• EXERCISE PROMPT:
Give back the records that follow exactly, images excluded.

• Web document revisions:
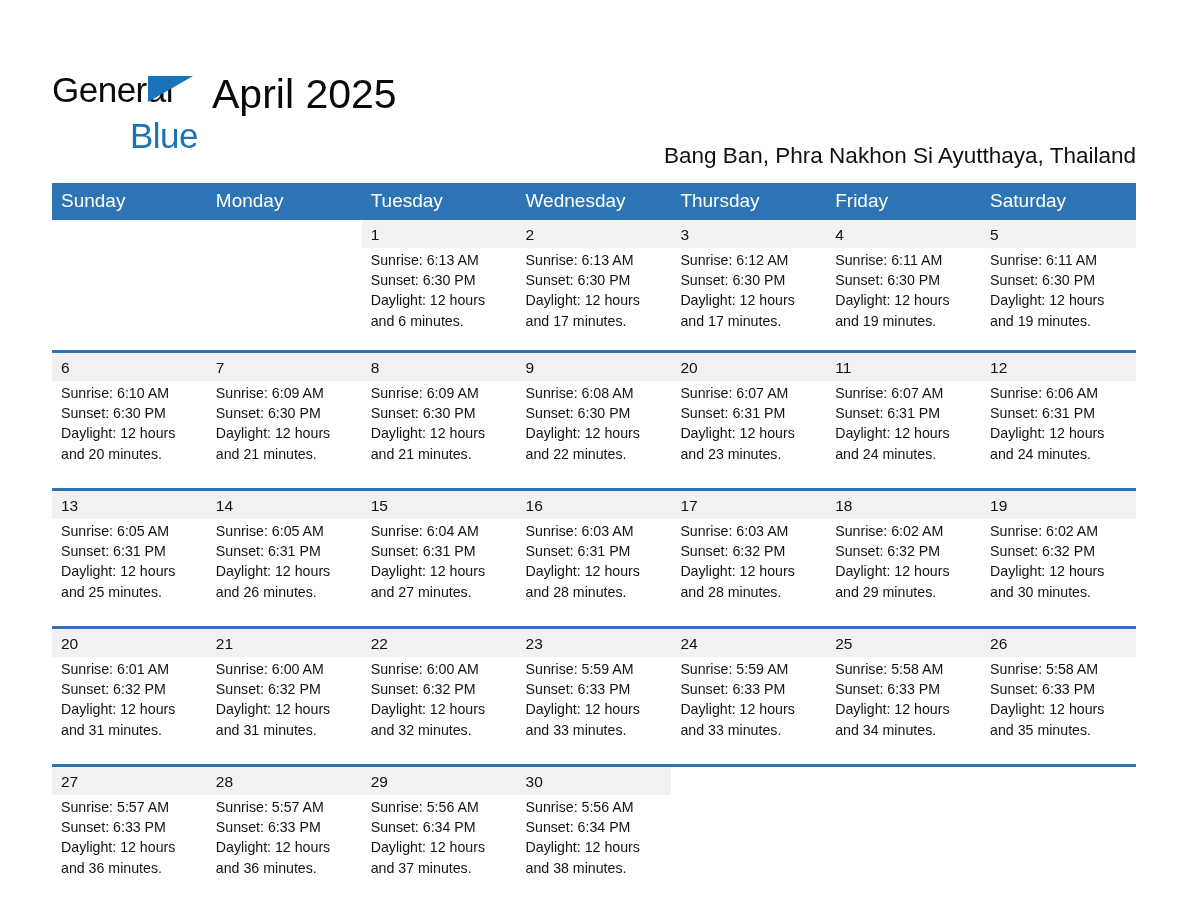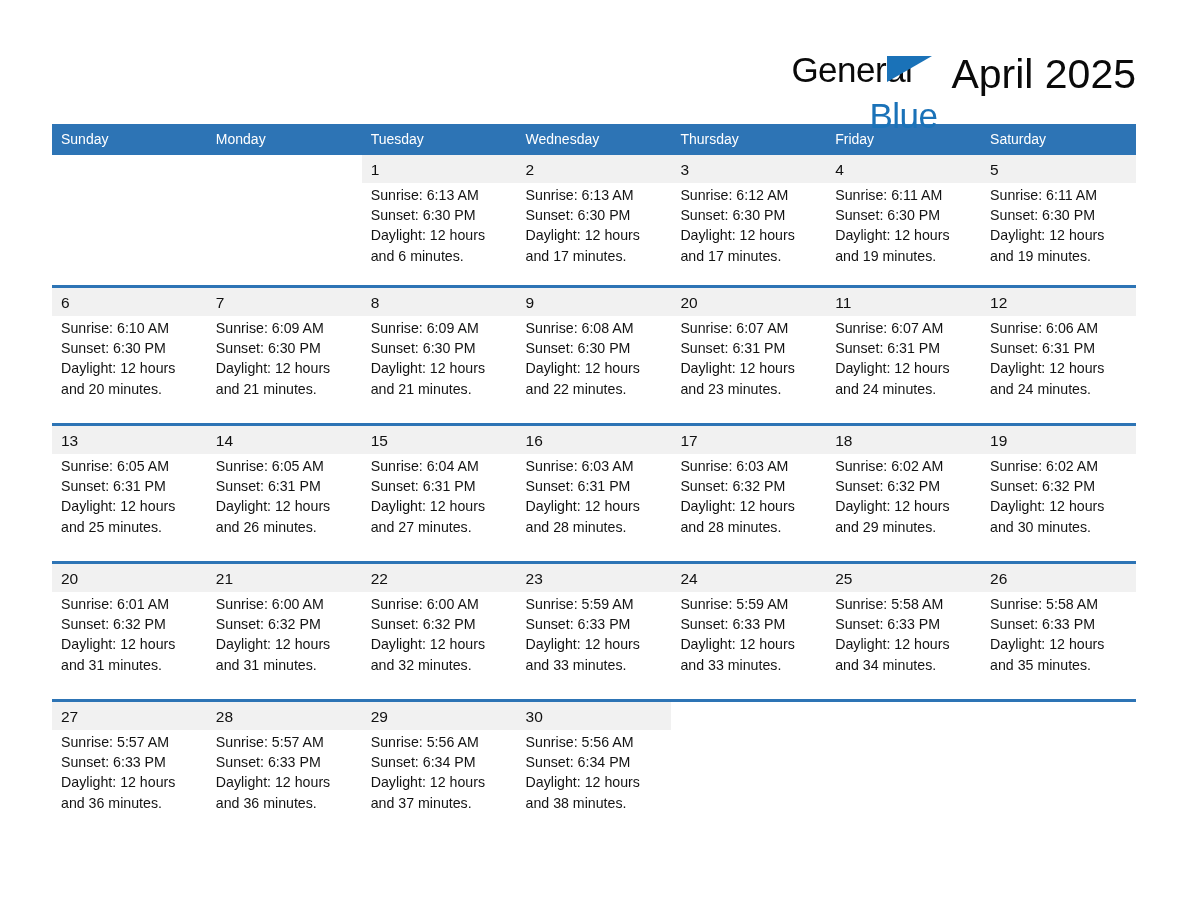--- a/index.html
+++ b/index.html
@@ -19,23 +19,24 @@
     width: 1188px;
     height: 918px;
     box-sizing: border-box;
     padding: 0 52px;
   }
 
   
   .header {
     display: flex;
     align-items: flex-start;
-    justify-content: flex-end;
+    justify-content: flex-start;
     padding-top: 44px;
     height: 66px;
+    margin-top: 20px;
   }
   .brand {
     position: relative;
     width: 160px;
     height: 66px;
     line-height: 1;
   }
   .brand-general {
     position: absolute;
     left: 0;
@@ -82,21 +83,21 @@
   .calendar {
     margin-top: 14px;
     width: 1084px;
     border-collapse: collapse;
     table-layout: fixed;
   }
   .calendar th {
     background: #2d74b5;
     color: #ffffff;
     font-weight: normal;
-    font-size: 14px;
+    font-size: 19px;
     text-align: left;
     padding: 7px 0 8px 9px;
     height: 16px;
   }
   .calendar td {
     vertical-align: top;
     padding: 0;
     width: 154.85px;
   }
   .daycell {
@@ -139,20 +140,21 @@
     <div class="brand">
       <span class="brand-general">General</span>
       <span class="brand-triangle"></span>
       <span class="brand-blue">Blue</span>
     </div>
     <div>
       <div class="month-title">April 2025</div>
     </div>
   </div>
 
+  <div class="location">Bang Ban, Phra Nakhon Si Ayutthaya, Thailand</div>
 
   <table class="calendar">
     <thead>
       <tr>
         <th>Sunday</th>
         <th>Monday</th>
         <th>Tuesday</th>
         <th>Wednesday</th>
         <th>Thursday</th>
         <th>Friday</th>

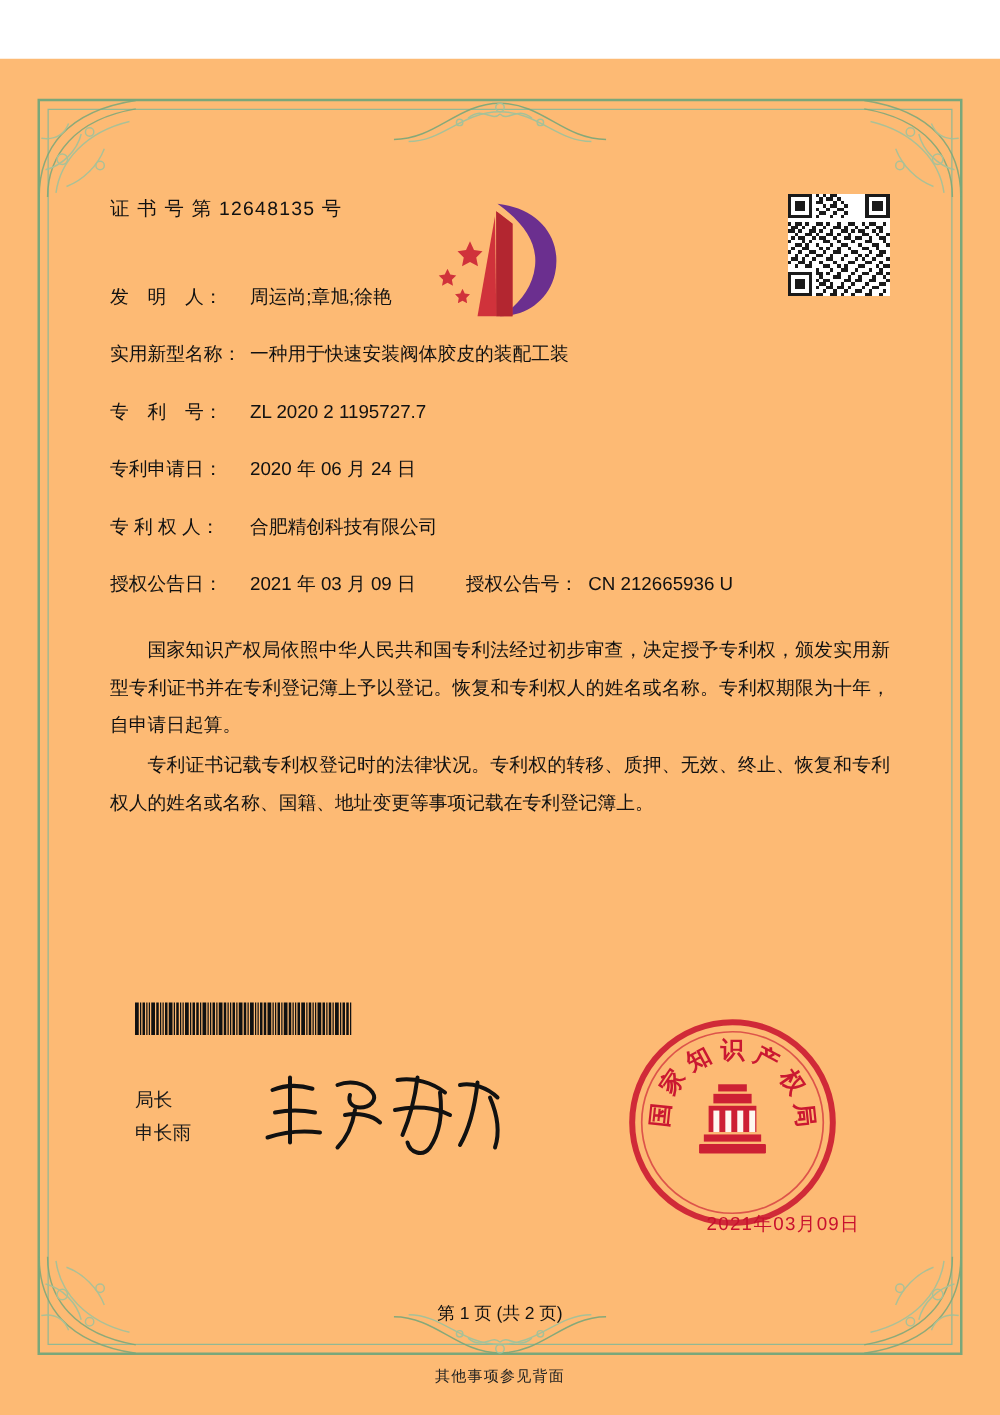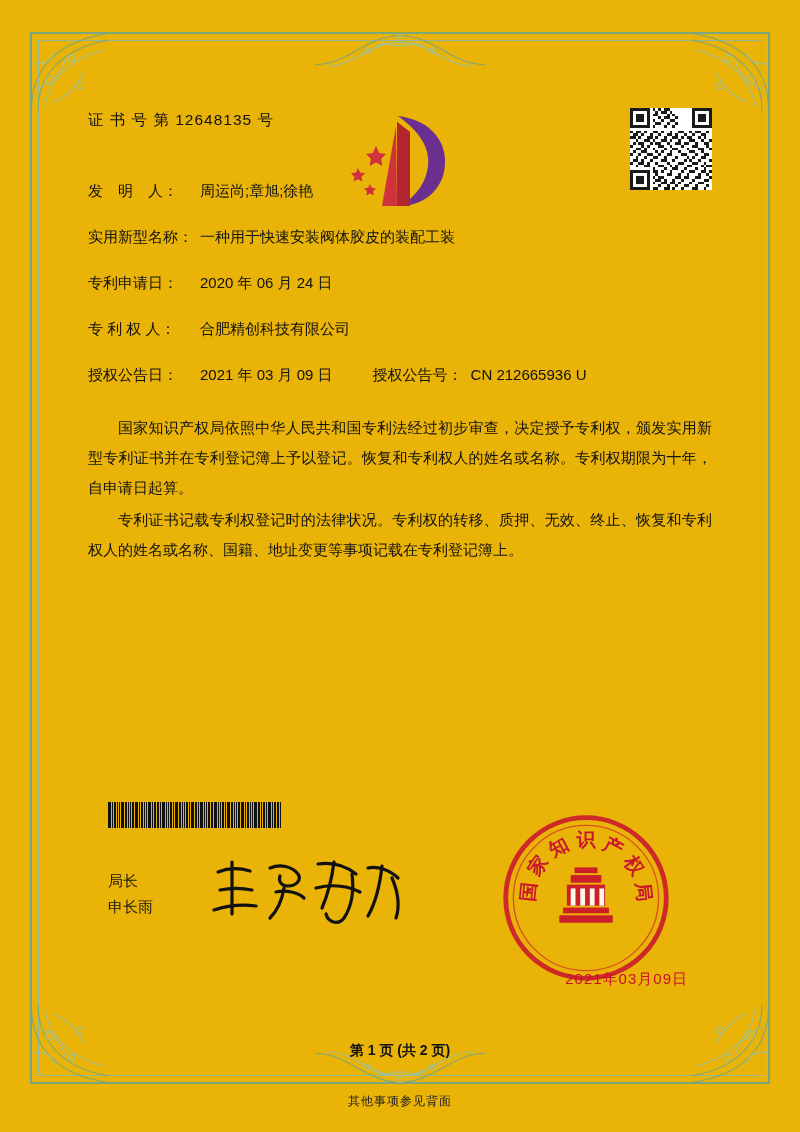--- a/index.html
+++ b/index.html
@@ -12,21 +12,22 @@
     height: 1132px;
     font-family: "Liberation Serif", "DejaVu Serif", serif;
     color: #1a1a1a;
     position: relative;
     overflow: hidden;
   }
 
   .page {
     position: absolute;
     inset: 0;
-    background: #eab308;
+    background: #fdba74;
+    margin-top: 47px;
   }
 
   
   .border-outer {
     position: absolute;
     left: 30px;
     top: 32px;
     right: 30px;
     bottom: 48px;
     border: 2px solid #7aa77a;
@@ -212,21 +213,20 @@
 
   .page-num {
     position: absolute;
     left: 0;
     right: 0;
     bottom: 72px;
     text-align: center;
     font-size: 14px;
     font-family: "Liberation Sans", sans-serif;
     color: #111;
-    font-weight: bold;
   }
   .footer-note {
     position: absolute;
     left: 0;
     right: 0;
     bottom: 22px;
     text-align: center;
     font-size: 12px;
     font-family: "Liberation Sans", sans-serif;
     color: #222;
@@ -542,20 +542,24 @@
       <div class="field-row">
         <div class="field-label">发　明　人：</div>
         <div class="field-value">周运尚;章旭;徐艳</div>
       </div>
 
       <div class="field-row">
         <div class="field-label">实用新型名称：</div>
         <div class="field-value">一种用于快速安装阀体胶皮的装配工装</div>
       </div>
 
+      <div class="field-row">
+        <div class="field-label">专　利　号：</div>
+        <div class="field-value">ZL 2020 2 1195727.7</div>
+      </div>
 
       <div class="field-row">
         <div class="field-label">专利申请日：</div>
         <div class="field-value">2020 年 06 月 24 日</div>
       </div>
 
       <div class="field-row">
         <div class="field-label">专 利 权 人：</div>
         <div class="field-value">合肥精创科技有限公司</div>
       </div>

• TASK OUTPUT:
--- a/index.html
+++ b/index.html
@@ -19,23 +19,24 @@
     width: 1188px;
     height: 918px;
     box-sizing: border-box;
     padding: 0 52px;
   }
 
   
   .header {
     display: flex;
     align-items: flex-start;
-    justify-content: flex-end;
+    justify-content: flex-start;
     padding-top: 44px;
     height: 66px;
+    margin-top: 20px;
   }
   .brand {
     position: relative;
     width: 160px;
     height: 66px;
     line-height: 1;
   }
   .brand-general {
     position: absolute;
     left: 0;
@@ -82,21 +83,21 @@
   .calendar {
     margin-top: 14px;
     width: 1084px;
     border-collapse: collapse;
     table-layout: fixed;
   }
   .calendar th {
     background: #2d74b5;
     color: #ffffff;
     font-weight: normal;
-    font-size: 14px;
+    font-size: 19px;
     text-align: left;
     padding: 7px 0 8px 9px;
     height: 16px;
   }
   .calendar td {
     vertical-align: top;
     padding: 0;
     width: 154.85px;
   }
   .daycell {
@@ -139,20 +140,21 @@
     <div class="brand">
       <span class="brand-general">General</span>
       <span class="brand-triangle"></span>
       <span class="brand-blue">Blue</span>
     </div>
     <div>
       <div class="month-title">April 2025</div>
     </div>
   </div>
 
+  <div class="location">Bang Ban, Phra Nakhon Si Ayutthaya, Thailand</div>
 
   <table class="calendar">
     <thead>
       <tr>
         <th>Sunday</th>
         <th>Monday</th>
         <th>Tuesday</th>
         <th>Wednesday</th>
         <th>Thursday</th>
         <th>Friday</th>

--- a/index.html
+++ b/index.html
@@ -12,21 +12,22 @@
     height: 1132px;
     font-family: "Liberation Serif", "DejaVu Serif", serif;
     color: #1a1a1a;
     position: relative;
     overflow: hidden;
   }
 
   .page {
     position: absolute;
     inset: 0;
-    background: #eab308;
+    background: #fdba74;
+    margin-top: 47px;
   }
 
   
   .border-outer {
     position: absolute;
     left: 30px;
     top: 32px;
     right: 30px;
     bottom: 48px;
     border: 2px solid #7aa77a;
@@ -212,21 +213,20 @@
 
   .page-num {
     position: absolute;
     left: 0;
     right: 0;
     bottom: 72px;
     text-align: center;
     font-size: 14px;
     font-family: "Liberation Sans", sans-serif;
     color: #111;
-    font-weight: bold;
   }
   .footer-note {
     position: absolute;
     left: 0;
     right: 0;
     bottom: 22px;
     text-align: center;
     font-size: 12px;
     font-family: "Liberation Sans", sans-serif;
     color: #222;
@@ -542,20 +542,24 @@
       <div class="field-row">
         <div class="field-label">发　明　人：</div>
         <div class="field-value">周运尚;章旭;徐艳</div>
       </div>
 
       <div class="field-row">
         <div class="field-label">实用新型名称：</div>
         <div class="field-value">一种用于快速安装阀体胶皮的装配工装</div>
       </div>
 
+      <div class="field-row">
+        <div class="field-label">专　利　号：</div>
+        <div class="field-value">ZL 2020 2 1195727.7</div>
+      </div>
 
       <div class="field-row">
         <div class="field-label">专利申请日：</div>
         <div class="field-value">2020 年 06 月 24 日</div>
       </div>
 
       <div class="field-row">
         <div class="field-label">专 利 权 人：</div>
         <div class="field-value">合肥精创科技有限公司</div>
       </div>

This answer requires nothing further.